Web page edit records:

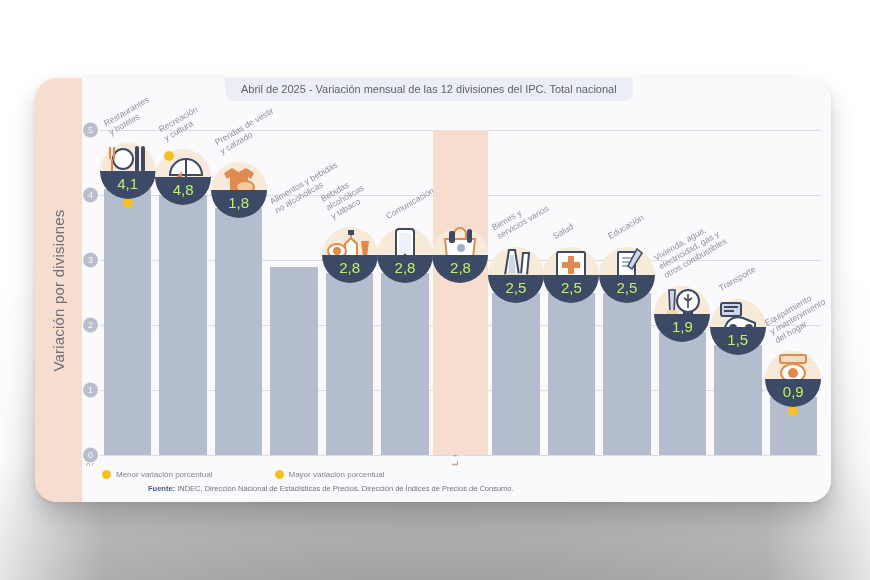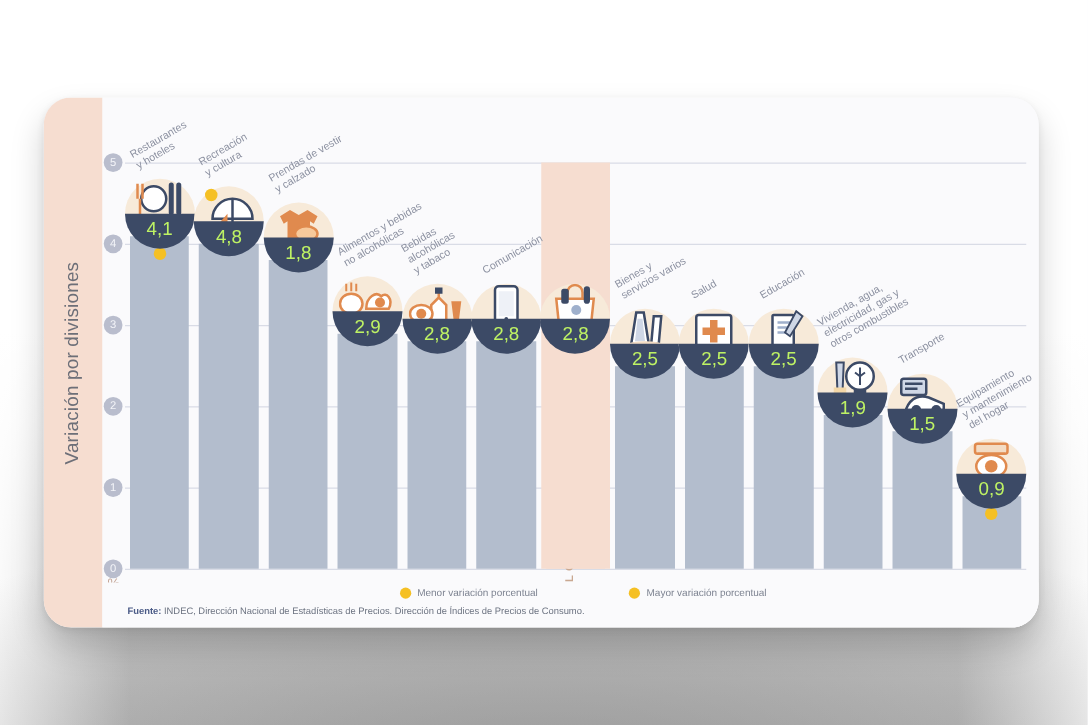--- a/index.html
+++ b/index.html
@@ -192,6 +192,7 @@
     </div>
 
     <div id="plot">
+      <div id="title-pill">Abril de 2025 - Variación mensual de las 12 divisiones del IPC. Total nacional</div>
       <div id="grid">
           <div class="gridline" style="top: 377px;"></div>
           <div class="gridline" style="top: 312px;"></div>

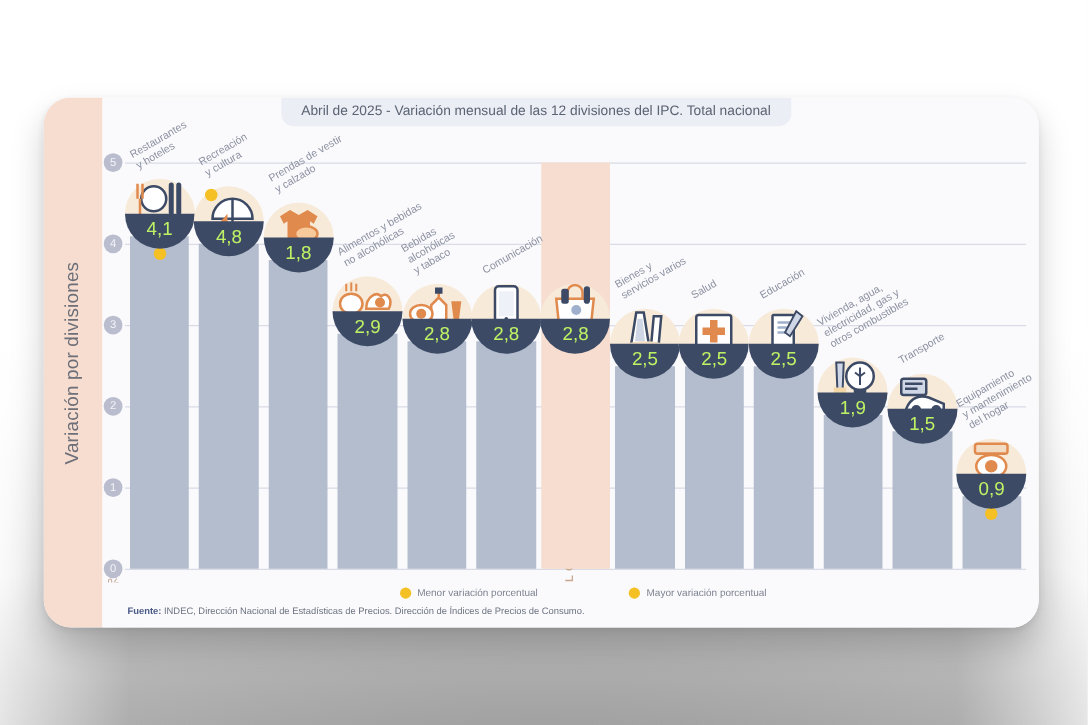--- a/index.html
+++ b/index.html
@@ -260,18 +260,6 @@
           </div>
           <div class="col" style="left: 166.385px; width: 55.4615px;">
             <div class="bar" style="top: 188.5px; height: 188.5px;"></div>
-            <div class="medallion" style="top: 142.5px;">
-              <div class="med-top"></div>
-     <div class="med-icon">
-                <svg width="46" height="32" viewBox="0 0 46 32">
-                  <path d="M6 6 L6 12 M10 5 L10 12 M14 6 L14 12" stroke="#e08a4e" stroke-width="1.6" fill="none"></path>
-        <ellipse cx="10" cy="22" rx="9" ry="8" fill="#ffffff" stroke="#e08a4e" stroke-width="2"></ellipse>
-        <path d="M22 26 C22 16 30 12 34 16 C38 12 44 18 40 26 Z" fill="#ffffff" stroke="#e08a4e" stroke-width="2"></path>
-        <circle cx="33" cy="21" r="4" fill="#e08a4e"></circle>
-                </svg>
-              </div>
-     <div class="med-bottom">2,9</div>
-            </div>
             <div class="cat-label" style="left: 12px; top: 116.5px;">Alimentos y bebidas<br>no alcohólicas</div>
           </div>
           <div class="col" style="left: 221.846px; width: 55.4615px;">

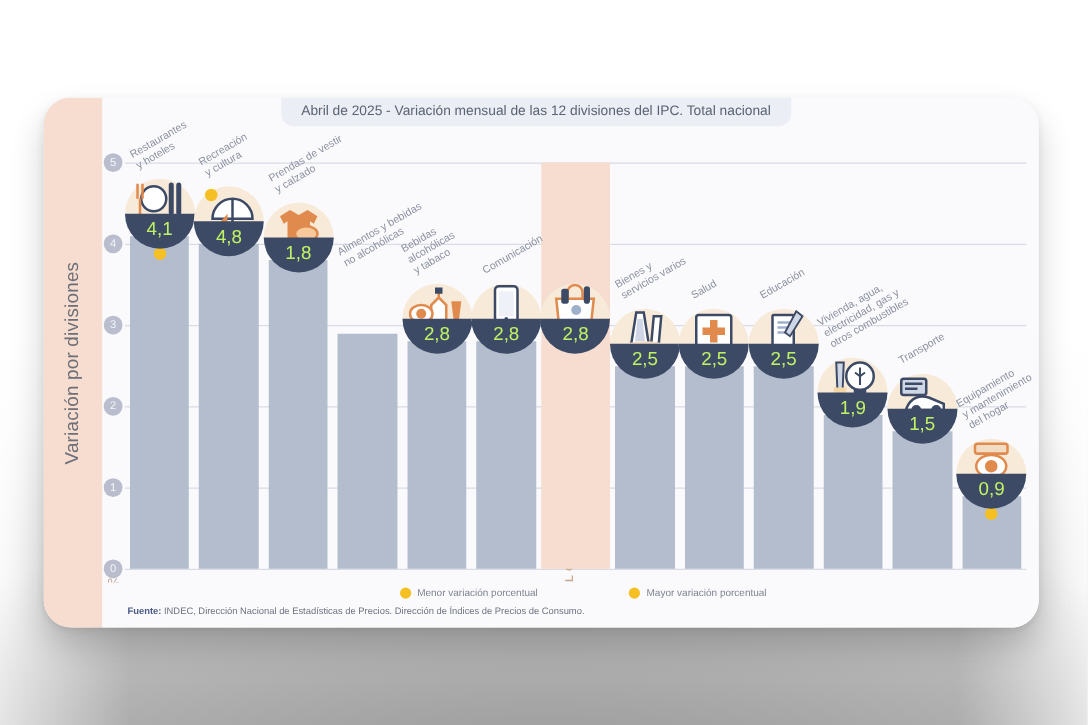--- a/index.html
+++ b/index.html
@@ -166,7 +166,7 @@
     background: #fafafc;
     z-index: 7;
   }
-  .legend-row { display: flex; align-items: center; gap: 11px; justify-content: center; }
+  .legend-row { display: flex; align-items: center; gap: 0; }
   .legend-item { display: flex; align-items: center; gap: 5px; }
   .legend-item + .legend-item { margin-left: 62px; }
   .legend-dot {

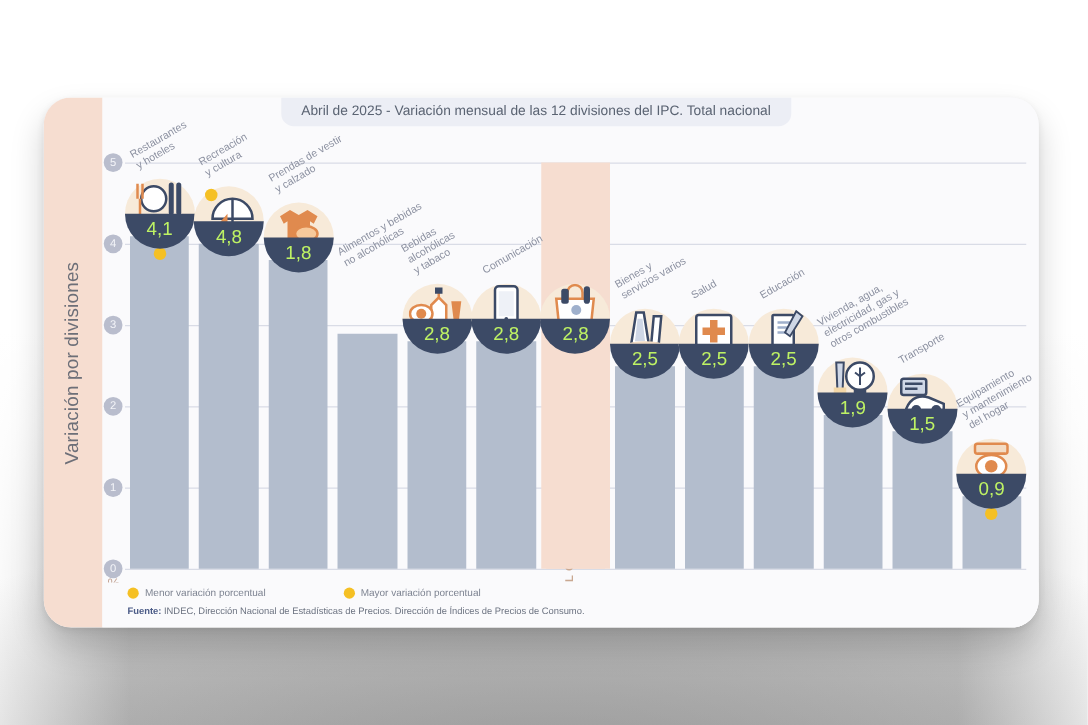--- a/index.html
+++ b/index.html
@@ -177,7 +177,7 @@
     margin-top: 5px;
     font-size: 7.5px; color: #6c7381;
   }
-  #source b { color: #4a5a86; }
+  #source b { color: #4a5a86; margin-left: 46px; }
 </style>
 </head>
 <body>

ACTIVITY
All of the data should come back exactly as written, but without pictures.

TASK ANSWER
--- a/index.html
+++ b/index.html
@@ -192,6 +192,7 @@
     </div>
 
     <div id="plot">
+      <div id="title-pill">Abril de 2025 - Variación mensual de las 12 divisiones del IPC. Total nacional</div>
       <div id="grid">
           <div class="gridline" style="top: 377px;"></div>
           <div class="gridline" style="top: 312px;"></div>

--- a/index.html
+++ b/index.html
@@ -260,18 +260,6 @@
           </div>
           <div class="col" style="left: 166.385px; width: 55.4615px;">
             <div class="bar" style="top: 188.5px; height: 188.5px;"></div>
-            <div class="medallion" style="top: 142.5px;">
-              <div class="med-top"></div>
-     <div class="med-icon">
-                <svg width="46" height="32" viewBox="0 0 46 32">
-                  <path d="M6 6 L6 12 M10 5 L10 12 M14 6 L14 12" stroke="#e08a4e" stroke-width="1.6" fill="none"></path>
-        <ellipse cx="10" cy="22" rx="9" ry="8" fill="#ffffff" stroke="#e08a4e" stroke-width="2"></ellipse>
-        <path d="M22 26 C22 16 30 12 34 16 C38 12 44 18 40 26 Z" fill="#ffffff" stroke="#e08a4e" stroke-width="2"></path>
-        <circle cx="33" cy="21" r="4" fill="#e08a4e"></circle>
-                </svg>
-              </div>
-     <div class="med-bottom">2,9</div>
-            </div>
             <div class="cat-label" style="left: 12px; top: 116.5px;">Alimentos y bebidas<br>no alcohólicas</div>
           </div>
           <div class="col" style="left: 221.846px; width: 55.4615px;">

--- a/index.html
+++ b/index.html
@@ -166,7 +166,7 @@
     background: #fafafc;
     z-index: 7;
   }
-  .legend-row { display: flex; align-items: center; gap: 11px; justify-content: center; }
+  .legend-row { display: flex; align-items: center; gap: 0; }
   .legend-item { display: flex; align-items: center; gap: 5px; }
   .legend-item + .legend-item { margin-left: 62px; }
   .legend-dot {

--- a/index.html
+++ b/index.html
@@ -177,7 +177,7 @@
     margin-top: 5px;
     font-size: 7.5px; color: #6c7381;
   }
-  #source b { color: #4a5a86; }
+  #source b { color: #4a5a86; margin-left: 46px; }
 </style>
 </head>
 <body>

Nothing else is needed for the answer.